If you're from North Carolina then you are probably familiar with Butler High School. You know, the big school in Charlotte who has always been a huge powerhouse in the realm of high school football? I know I am. But this week I don't see them as the powerhouse who took my high school out of the playoffs my junior year. I see them as a school, a community, who is now mourning the loss of one of their own.
I don't want to get into how this is a gun issue. That can be discussed a different day. Today we need to discuss what is going to happen to keep the children alive. This is about children out there killing others and others coming in and killing the children.
Butler High School made the decision to continue classes for the day after the shooting. I read that and immediately felt sick to my stomach. I wanted to vomit. Has it really come to this? Have you really normalized this kind of violence and death in our lives and our schools?
I used to think schools were meant to be a safe haven for some children. At least that's what one professor of mine had said previously.
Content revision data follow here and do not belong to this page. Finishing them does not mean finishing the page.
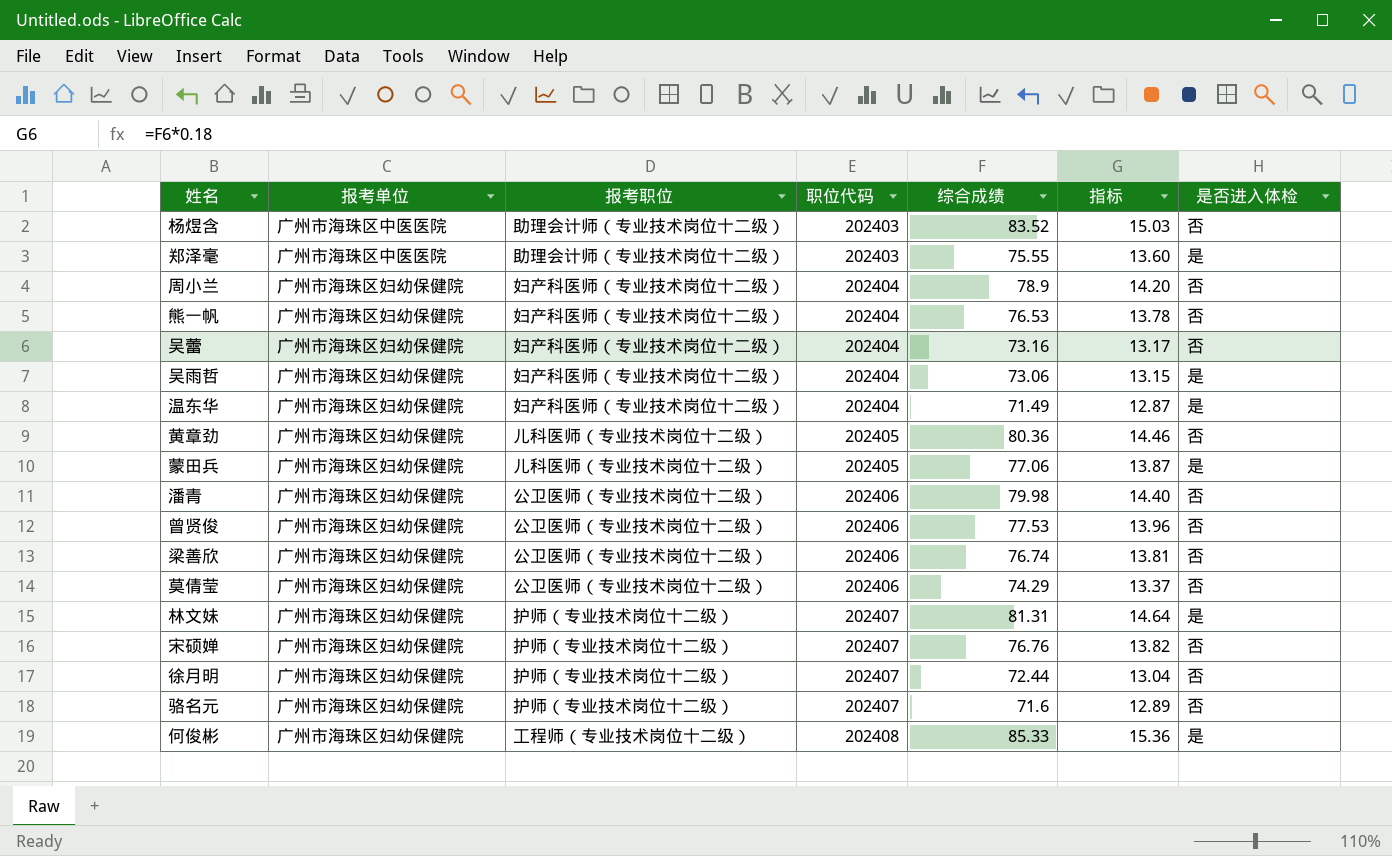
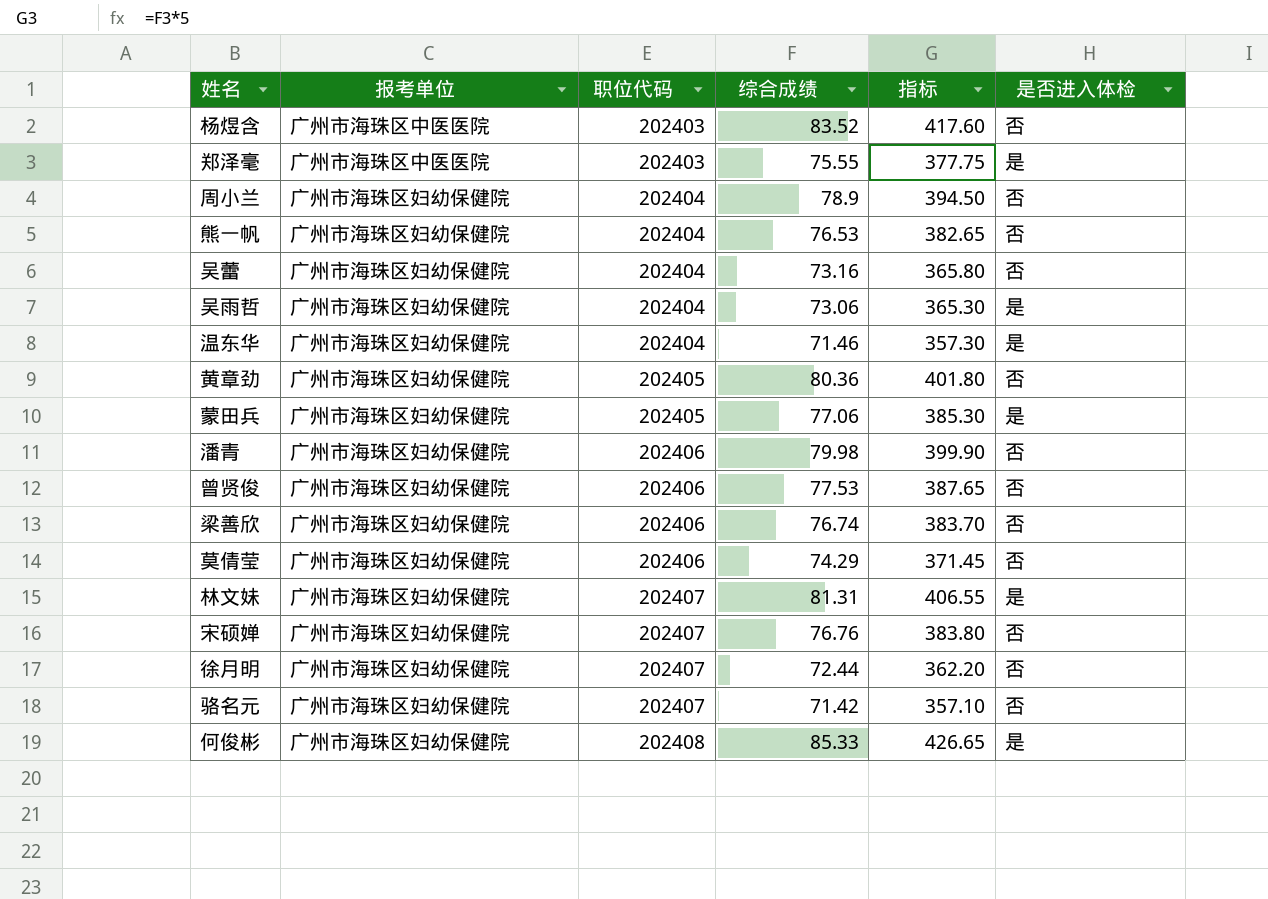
column 报考职位 | position: 3 -> none
column 指标 | formula: [综合成绩] * 0.18 -> [综合成绩] * 5
温东华 | 综合成绩: 71.49 -> 71.46
骆名元 | 综合成绩: 71.6 -> 71.42

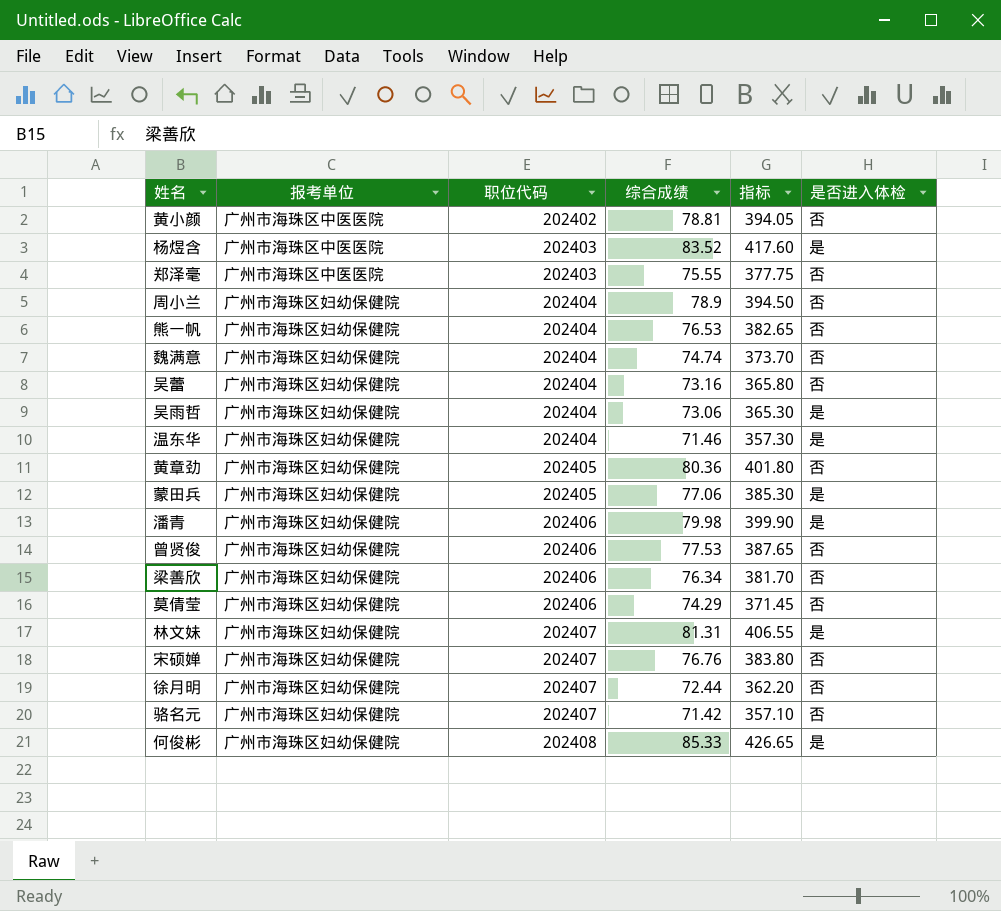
row 黄小颜: none -> 广州市海珠区中医医院 | 202402 | 78.81 | 394.05 | 否
杨煜含 | 是否进入体检: 否 -> 是
郑泽毫 | 是否进入体检: 是 -> 否
row 魏满意: none -> 广州市海珠区妇幼保健院 | 202404 | 74.74 | 373.70 | 否
潘青 | 是否进入体检: 否 -> 是
梁善欣 | 综合成绩: 76.74 -> 76.34
梁善欣 | 指标: 383.70 -> 381.70

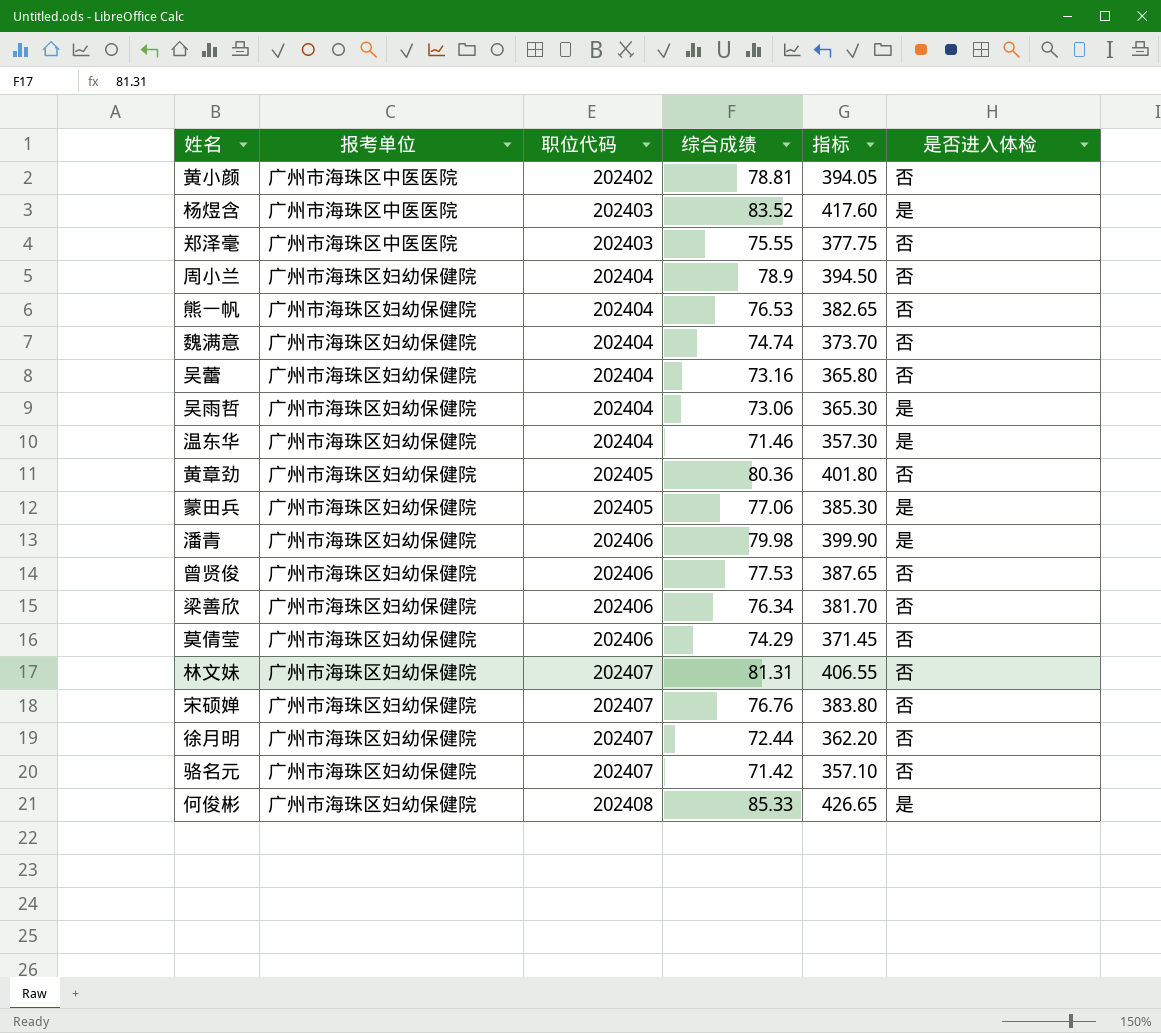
林文妹 | 是否进入体检: 是 -> 否

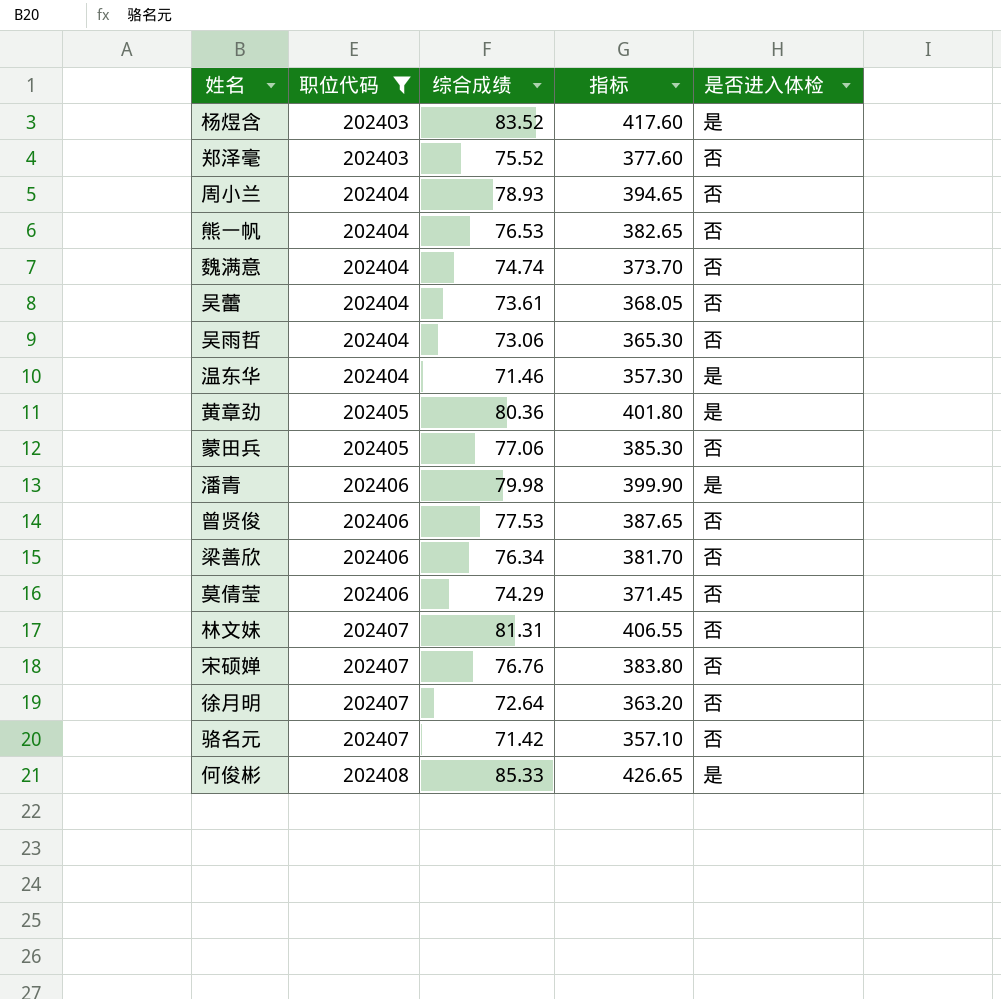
filter: none -> 职位代码 != 202402
column 报考单位 | position: 2 -> none
郑泽毫 | 综合成绩: 75.55 -> 75.52
郑泽毫 | 指标: 377.75 -> 377.60
周小兰 | 综合成绩: 78.9 -> 78.93
周小兰 | 指标: 394.50 -> 394.65
吴蕾 | 综合成绩: 73.16 -> 73.61
吴蕾 | 指标: 365.80 -> 368.05
吴雨哲 | 是否进入体检: 是 -> 否
黄章劲 | 是否进入体检: 否 -> 是
蒙田兵 | 是否进入体检: 是 -> 否
徐月明 | 综合成绩: 72.44 -> 72.64
徐月明 | 指标: 362.20 -> 363.20

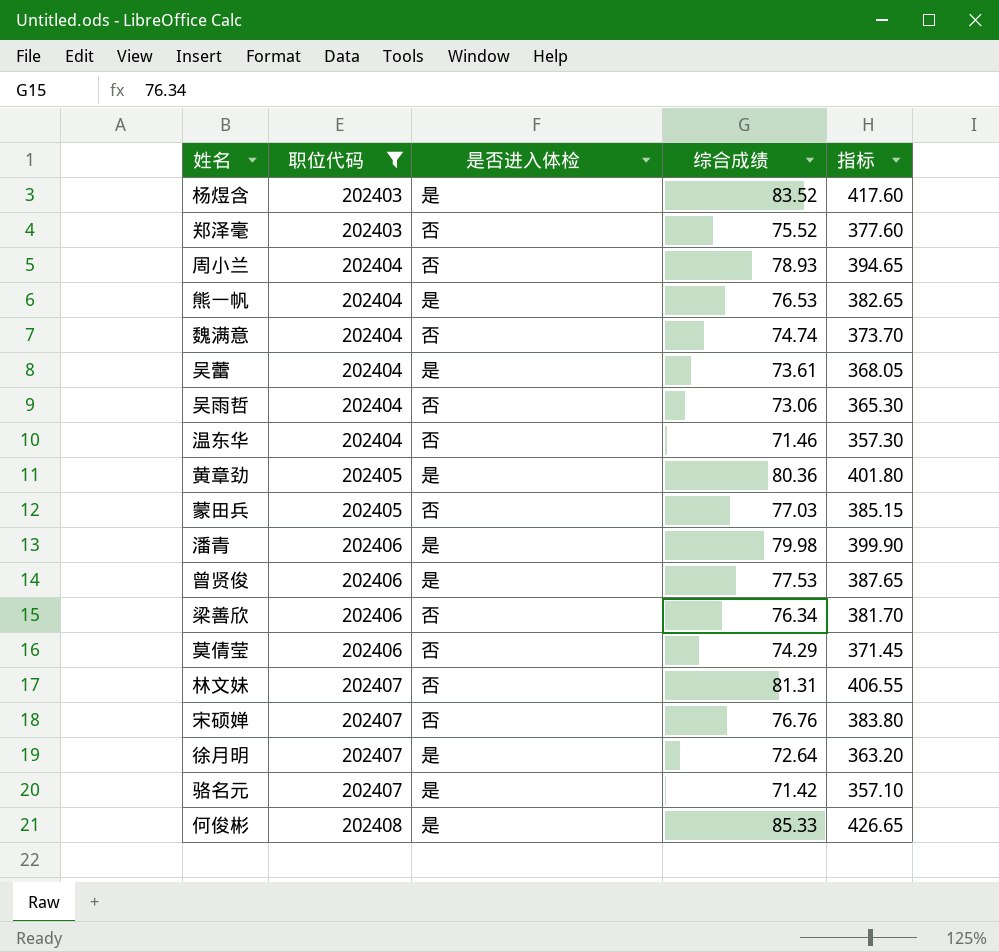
column 是否进入体检 | position: 5 -> 3
熊一帆 | 是否进入体检: 否 -> 是
吴蕾 | 是否进入体检: 否 -> 是
温东华 | 是否进入体检: 是 -> 否
蒙田兵 | 综合成绩: 77.06 -> 77.03
蒙田兵 | 指标: 385.30 -> 385.15
曾贤俊 | 是否进入体检: 否 -> 是
徐月明 | 是否进入体检: 否 -> 是
骆名元 | 是否进入体检: 否 -> 是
They may not be getting meals at home or the same kind of positive attention. A school is a place where they can come and get a meal for lunch, play on the playground, joke around with friends, learn their favorite subject, a place where they can just be kids. That safe haven for them is now a place that isn't safe, it's a war zone.
It's more than just schools too. It has been grocery stores, movie theaters, and even concerts. When have all these places become places we should fear and have anxiety about going to. Now this can happen anywhere, I know that. But, why should it be a worry to us at all? I shouldn't be hesitant about going to the movies. I shouldn't be worried about going to school. But I am.
So all guns aside, all people for or against guns put your opinions about them away. What are we going to do to ensure that our children aren't going to die at school, that parents aren't scared of dropping them off in the morning? Why are we letting them normalize the death of kids? I think we should shift the focus from guns to the kids and their lives.
For me, this has become an issue, not because of the guns but because society is now starting to normalize these horrific events. It's not okay, it will never be okay and it should NEVER be normalized.
We need to start doing better. We have to start doing better. So let's do it. Let's be better.
With all this being said. My heart goes out to the young man's family. They lost their child and need the time to mourn without a camera and news vans. My heart goes out to the suspects family as well. They are also losing a child but in a different way. There is pain and sadness on all sides of this event.